---------- Provided entries

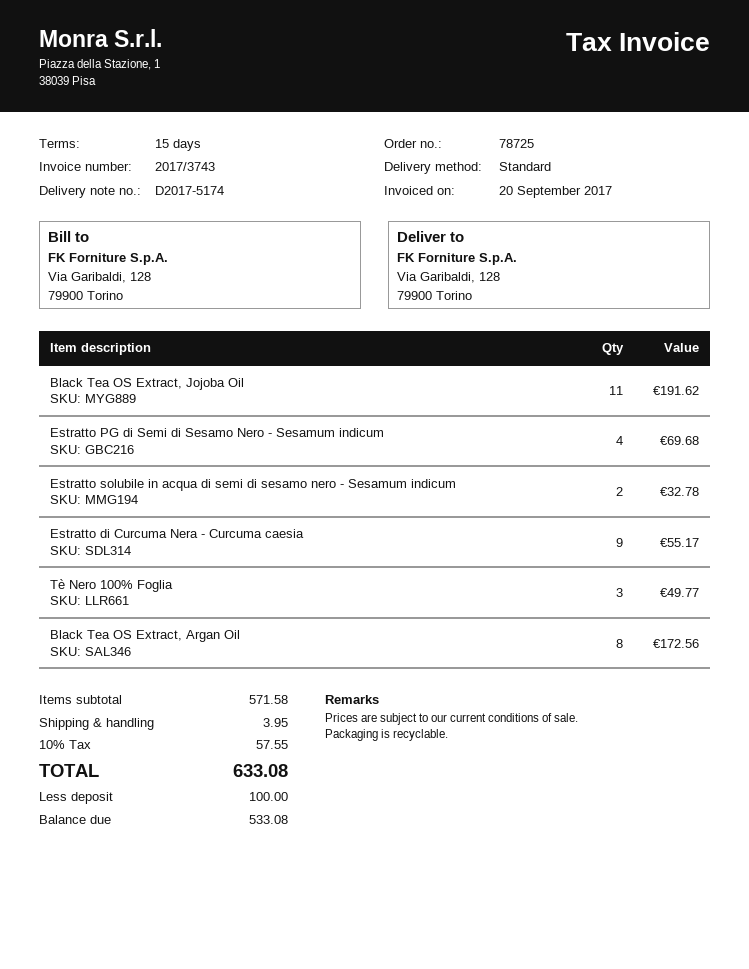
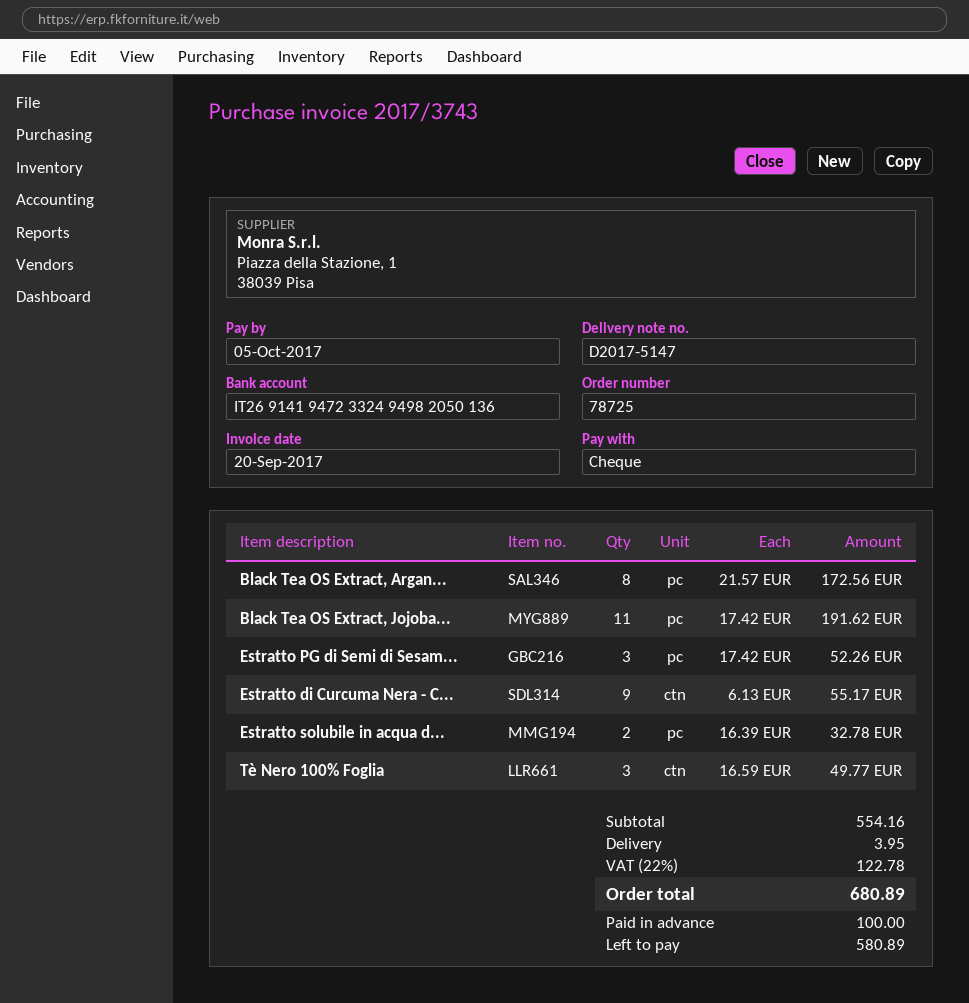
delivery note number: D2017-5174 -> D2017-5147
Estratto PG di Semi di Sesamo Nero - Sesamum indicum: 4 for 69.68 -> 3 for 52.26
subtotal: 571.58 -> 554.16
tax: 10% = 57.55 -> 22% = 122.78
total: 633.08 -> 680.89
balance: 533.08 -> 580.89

--------------------

> _Problem to work on_: Word for word, return the listing above; the pictures do not belong in the copy.

> _Response to the task_:
delivery note number: D2017-5174 -> D2017-5147
Estratto PG di Semi di Sesamo Nero - Sesamum indicum: 4 for 69.68 -> 3 for 52.26
subtotal: 571.58 -> 554.16
tax: 10% = 57.55 -> 22% = 122.78
total: 633.08 -> 680.89
balance: 533.08 -> 580.89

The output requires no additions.